There are a few ironies surrounding "Easy Rider's" massive financial success. One is the fact that such a bitterly satirical counter-culture movie involving protagonists who deliberately choose to check out of America's capitalist society would itself make so much money. The other is that it would cause a feud between co-stars and co-writers Dennis Hopper (who also directed the film) and Peter Fonda, one that unfortunately lasted until both men passed away. Although the disagreement between the two was primarily about money and credit, there were some other factors that caused bad blood between Hopper and Fonda, ensuring that the duo's friendship would be as doomed as their cinematic counterparts.

"We blew it": writing credit disputes and crossing personal boundaries

Fonda and Hopper's major beef boils down to who really deserved screenplay credit for "Easy Rider." The final film's script is credited to Fonda, Hopper, and writer Terry Southern, a screenwriter who had previously written "Dr.

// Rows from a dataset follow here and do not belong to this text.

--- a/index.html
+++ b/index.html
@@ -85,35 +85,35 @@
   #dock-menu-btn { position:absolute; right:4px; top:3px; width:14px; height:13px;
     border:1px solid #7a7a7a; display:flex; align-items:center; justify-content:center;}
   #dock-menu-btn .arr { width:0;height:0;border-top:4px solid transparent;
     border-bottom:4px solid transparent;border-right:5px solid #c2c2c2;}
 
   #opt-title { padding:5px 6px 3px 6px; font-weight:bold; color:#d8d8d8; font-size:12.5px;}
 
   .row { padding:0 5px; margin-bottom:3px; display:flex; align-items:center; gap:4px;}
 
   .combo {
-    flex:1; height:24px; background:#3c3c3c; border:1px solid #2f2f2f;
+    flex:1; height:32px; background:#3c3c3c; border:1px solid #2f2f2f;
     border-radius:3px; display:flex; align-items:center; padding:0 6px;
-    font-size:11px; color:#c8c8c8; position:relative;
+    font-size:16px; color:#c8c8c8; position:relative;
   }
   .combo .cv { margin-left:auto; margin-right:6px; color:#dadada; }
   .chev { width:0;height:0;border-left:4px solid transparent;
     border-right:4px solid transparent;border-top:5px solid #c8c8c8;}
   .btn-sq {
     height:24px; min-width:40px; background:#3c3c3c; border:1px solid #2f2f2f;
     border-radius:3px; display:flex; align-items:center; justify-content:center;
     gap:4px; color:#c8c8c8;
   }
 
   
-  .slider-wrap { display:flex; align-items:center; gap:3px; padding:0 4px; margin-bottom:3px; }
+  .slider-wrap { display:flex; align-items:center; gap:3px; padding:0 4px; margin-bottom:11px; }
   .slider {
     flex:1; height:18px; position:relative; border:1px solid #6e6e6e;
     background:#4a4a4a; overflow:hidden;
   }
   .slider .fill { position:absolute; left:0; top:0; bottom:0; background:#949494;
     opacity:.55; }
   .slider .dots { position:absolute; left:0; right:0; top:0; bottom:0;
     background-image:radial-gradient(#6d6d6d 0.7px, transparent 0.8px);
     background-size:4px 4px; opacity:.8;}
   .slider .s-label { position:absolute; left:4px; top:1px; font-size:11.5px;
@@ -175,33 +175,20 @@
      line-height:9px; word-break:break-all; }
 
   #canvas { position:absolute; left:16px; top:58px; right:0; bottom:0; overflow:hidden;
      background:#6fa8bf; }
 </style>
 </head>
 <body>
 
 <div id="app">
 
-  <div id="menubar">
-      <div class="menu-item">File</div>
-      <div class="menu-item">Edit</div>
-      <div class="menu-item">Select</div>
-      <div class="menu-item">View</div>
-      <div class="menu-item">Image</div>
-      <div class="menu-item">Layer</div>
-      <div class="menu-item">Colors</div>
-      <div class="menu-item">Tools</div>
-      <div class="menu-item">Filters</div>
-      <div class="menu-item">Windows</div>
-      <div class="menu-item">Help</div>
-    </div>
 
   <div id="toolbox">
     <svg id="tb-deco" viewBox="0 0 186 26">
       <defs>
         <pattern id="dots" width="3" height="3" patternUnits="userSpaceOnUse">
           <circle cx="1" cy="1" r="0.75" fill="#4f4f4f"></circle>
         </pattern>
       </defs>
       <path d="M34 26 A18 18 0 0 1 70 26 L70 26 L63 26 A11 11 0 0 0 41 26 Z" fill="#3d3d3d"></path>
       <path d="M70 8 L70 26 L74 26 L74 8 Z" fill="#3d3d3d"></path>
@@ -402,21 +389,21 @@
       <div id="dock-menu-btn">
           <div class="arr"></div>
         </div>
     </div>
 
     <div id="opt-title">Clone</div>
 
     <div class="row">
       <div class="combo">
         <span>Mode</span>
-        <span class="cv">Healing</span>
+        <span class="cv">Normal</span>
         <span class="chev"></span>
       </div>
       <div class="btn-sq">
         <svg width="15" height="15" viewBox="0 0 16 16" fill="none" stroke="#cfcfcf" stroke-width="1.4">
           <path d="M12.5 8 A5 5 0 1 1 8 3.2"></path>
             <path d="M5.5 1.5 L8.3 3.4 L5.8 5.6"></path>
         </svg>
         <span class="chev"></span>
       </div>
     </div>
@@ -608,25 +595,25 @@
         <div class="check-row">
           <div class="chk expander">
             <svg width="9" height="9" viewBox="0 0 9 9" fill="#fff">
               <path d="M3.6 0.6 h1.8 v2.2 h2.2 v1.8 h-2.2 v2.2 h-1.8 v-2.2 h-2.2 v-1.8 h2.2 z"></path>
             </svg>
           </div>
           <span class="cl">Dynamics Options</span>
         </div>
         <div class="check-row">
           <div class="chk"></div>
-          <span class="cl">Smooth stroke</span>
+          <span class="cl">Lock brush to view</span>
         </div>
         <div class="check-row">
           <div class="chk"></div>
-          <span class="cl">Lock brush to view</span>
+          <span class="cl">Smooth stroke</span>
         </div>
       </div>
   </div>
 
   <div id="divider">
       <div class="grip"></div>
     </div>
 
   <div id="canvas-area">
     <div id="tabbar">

Strangelove" for Stanley Kubrick and "Barbarella" for Roger Vadim. Fonda claimed to have come up with the idea for "Easy Rider" by himself, recalling that "It was just my vision and voice writing it at the Lake Shore Motel in 1967." After Hopper and Southern became involved, however, the actual writing of the script didn't occur as normal.

According to Southern, Hopper and Fonda came to him with just an idea, and the three subsequently "began smoking dope in earnest and having a non-stop story conference." While the trio hashed out a basic story structure, there ended up being a ton of improvisation during shooting, even though Southern clarified that "the improvisation was always within the framework of the obligations of the scene." After the movie was finished, Southern recalled that Fonda called him and "said that he and Dennis liked the film so much they wanted to be in on the screenplay credits," credits which Southern would have to grant per Writers Guild rules, which he ended up doing.

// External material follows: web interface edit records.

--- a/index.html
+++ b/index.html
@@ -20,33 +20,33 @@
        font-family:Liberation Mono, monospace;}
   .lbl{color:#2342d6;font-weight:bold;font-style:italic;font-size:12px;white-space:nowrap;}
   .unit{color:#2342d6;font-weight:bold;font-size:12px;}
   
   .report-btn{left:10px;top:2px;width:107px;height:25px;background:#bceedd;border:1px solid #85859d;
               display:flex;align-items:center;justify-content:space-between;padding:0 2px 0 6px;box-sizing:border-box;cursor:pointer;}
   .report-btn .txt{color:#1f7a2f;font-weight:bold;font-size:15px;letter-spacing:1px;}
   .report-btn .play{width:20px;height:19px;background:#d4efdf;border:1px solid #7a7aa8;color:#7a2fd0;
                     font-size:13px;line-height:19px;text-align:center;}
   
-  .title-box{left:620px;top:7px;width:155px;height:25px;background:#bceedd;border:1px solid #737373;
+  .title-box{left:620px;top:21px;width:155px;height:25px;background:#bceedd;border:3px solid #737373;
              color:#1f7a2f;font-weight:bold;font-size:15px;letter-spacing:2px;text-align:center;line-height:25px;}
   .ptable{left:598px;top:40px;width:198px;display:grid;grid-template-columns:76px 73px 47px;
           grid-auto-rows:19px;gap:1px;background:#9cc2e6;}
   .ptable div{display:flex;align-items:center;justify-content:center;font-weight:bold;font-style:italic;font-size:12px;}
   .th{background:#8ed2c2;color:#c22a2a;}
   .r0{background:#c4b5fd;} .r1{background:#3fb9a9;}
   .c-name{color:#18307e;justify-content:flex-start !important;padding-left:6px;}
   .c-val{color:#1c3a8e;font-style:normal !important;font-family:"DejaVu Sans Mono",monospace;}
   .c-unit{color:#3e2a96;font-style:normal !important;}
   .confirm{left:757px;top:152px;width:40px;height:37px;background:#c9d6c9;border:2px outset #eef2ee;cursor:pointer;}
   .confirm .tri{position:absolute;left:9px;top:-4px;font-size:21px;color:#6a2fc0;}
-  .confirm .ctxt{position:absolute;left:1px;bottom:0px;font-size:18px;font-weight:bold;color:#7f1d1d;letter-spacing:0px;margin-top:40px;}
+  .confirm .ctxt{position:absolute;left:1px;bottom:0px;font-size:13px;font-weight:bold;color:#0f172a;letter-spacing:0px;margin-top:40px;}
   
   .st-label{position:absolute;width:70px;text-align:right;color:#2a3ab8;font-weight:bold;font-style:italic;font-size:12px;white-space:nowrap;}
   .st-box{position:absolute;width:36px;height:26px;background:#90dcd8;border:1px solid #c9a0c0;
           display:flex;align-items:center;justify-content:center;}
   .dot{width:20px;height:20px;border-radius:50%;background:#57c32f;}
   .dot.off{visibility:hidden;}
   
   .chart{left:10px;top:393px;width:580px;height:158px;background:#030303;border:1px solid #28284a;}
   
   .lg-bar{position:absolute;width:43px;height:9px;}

From there, everyone's accounts on what happened with the script credit get more complex. Fonda claimed that Southern left the film and that Hopper "just felt that he deserved to have" sole screenplay credit. Hopper eventually turned litigious, suing Fonda in 1992 for credit and then filing a complaint against Fonda in 1996 over supposedly promised proceeds from the film after the earlier suit had been settled out of court, proceeds that Fonda claimed Hopper "misappropriated investing in phony gold mines." Clearly, the making of "Easy Rider" was so collaborative and mercurial that such legal action would be difficult to definitively resolve.

While these ongoing disputes would sour just about any friendship, the animosity between Fonda and Hopper began while making the film itself. Hopper knew that Fonda's father, the famous screen actor Henry Fonda, had lied to his son about his mother's suicide in 1950, and forced Fonda to confront that real-life trauma on camera for a scene in the movie. As Fonda explained, "I wanted to cut that out of the film ... But I didn't fight with Hopper, we went back and forth, and ultimately he said he wanted me to do it because he was the director."

"A devastatin' blow to our antiquated systems": the never-ending feud

There are disputes over financial compensation and credit in Hollywood that don't turn bitter, but Fonda and Hopper's was no ordinary feud. The two never reconciled, and Hopper went to his grave without making amends, going so far as to ban Fonda from attending his funeral. As Fonda recalled, "I knew that Dennis was dying and I made many attempts to see Dennis ... But he refused." When Fonda arrived at Hopper's funeral service in New Mexico, he discovered that he "was not allowed in the chapel." Fonda himself passed away just five years later.

It's a sad yet ironically appropriate ending to the "Easy Rider" saga, a case of life imitating art: Wyatt (Fonda) and Billy (Hopper), two compatriots on the same trailblazing road who end up irreversibly separated. While it's a shame the one-time collaborators could never reconcile, at least the fruits of their labor (whatever the form of that labor may have been) still continues to inspire and resonate to this day. For better or for worse, Hopper, Fonda, and "Easy Rider" were born to be wild.